# Data for review:
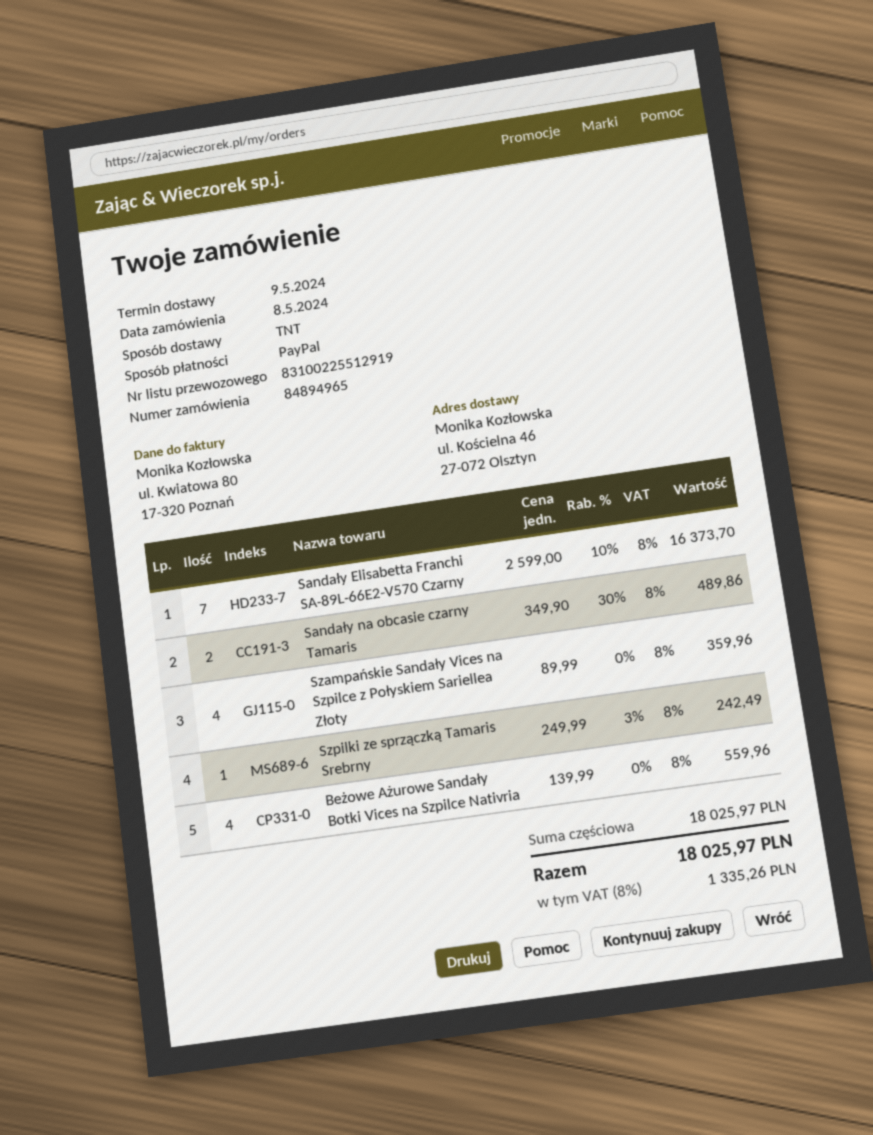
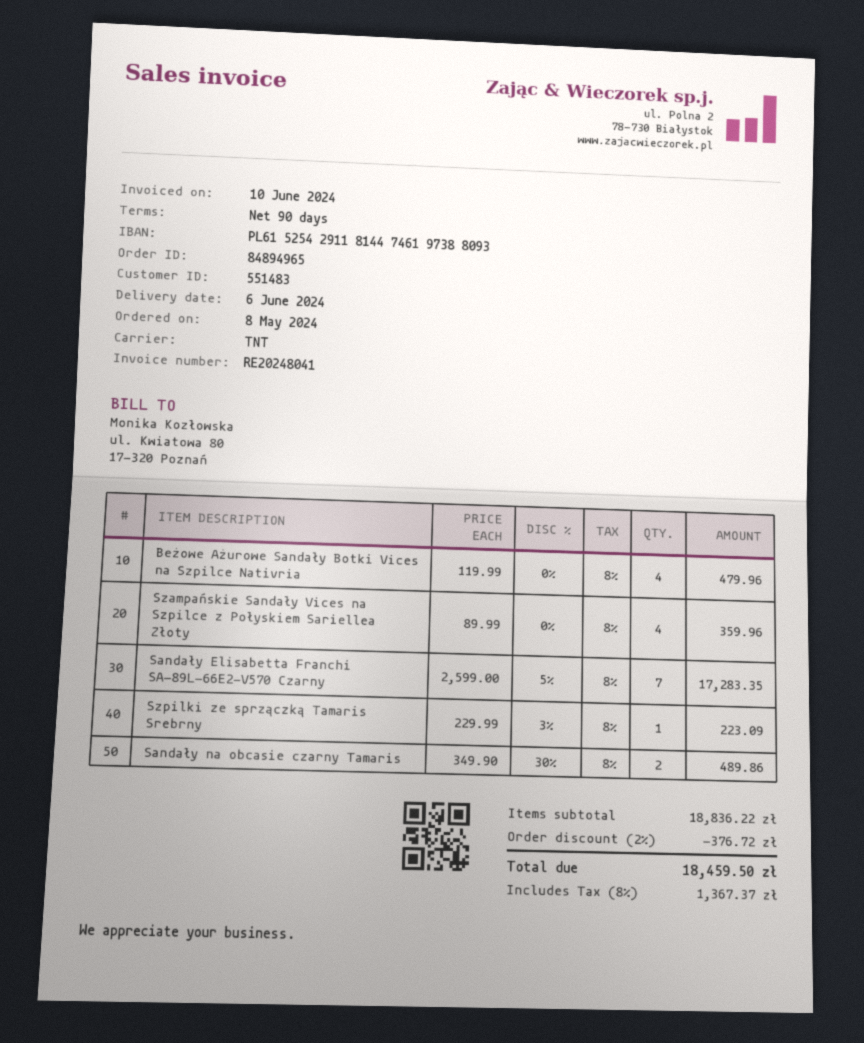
delivery date: 2024-05-09 -> 2024-06-06
Sandały Elisabetta Franchi SA-89L-66E2-V570 Czarny: 7 x 2599.00 - 10% = 16373.70 -> 7 x 2599.00 - 5% = 17283.35
Szpilki ze sprzączką Tamaris Srebrny: 1 x 249.99 - 3% = 242.49 -> 1 x 229.99 - 3% = 223.09
Beżowe Ażurowe Sandały Botki Vices na Szpilce Nativria: 4 x 139.99 = 559.96 -> 4 x 119.99 = 479.96
subtotal: 18025.97 -> 18836.22
discount: none -> 2% = 376.72
tax: 8% = 1335.26 -> 8% = 1367.37
total: 18025.97 -> 18459.50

# Work required:
Reproduce the full listing verbatim so that only the pictures are missing.

# Completed task:
delivery date: 2024-05-09 -> 2024-06-06
Sandały Elisabetta Franchi SA-89L-66E2-V570 Czarny: 7 x 2599.00 - 10% = 16373.70 -> 7 x 2599.00 - 5% = 17283.35
Szpilki ze sprzączką Tamaris Srebrny: 1 x 249.99 - 3% = 242.49 -> 1 x 229.99 - 3% = 223.09
Beżowe Ażurowe Sandały Botki Vices na Szpilce Nativria: 4 x 139.99 = 559.96 -> 4 x 119.99 = 479.96
subtotal: 18025.97 -> 18836.22
discount: none -> 2% = 376.72
tax: 8% = 1335.26 -> 8% = 1367.37
total: 18025.97 -> 18459.50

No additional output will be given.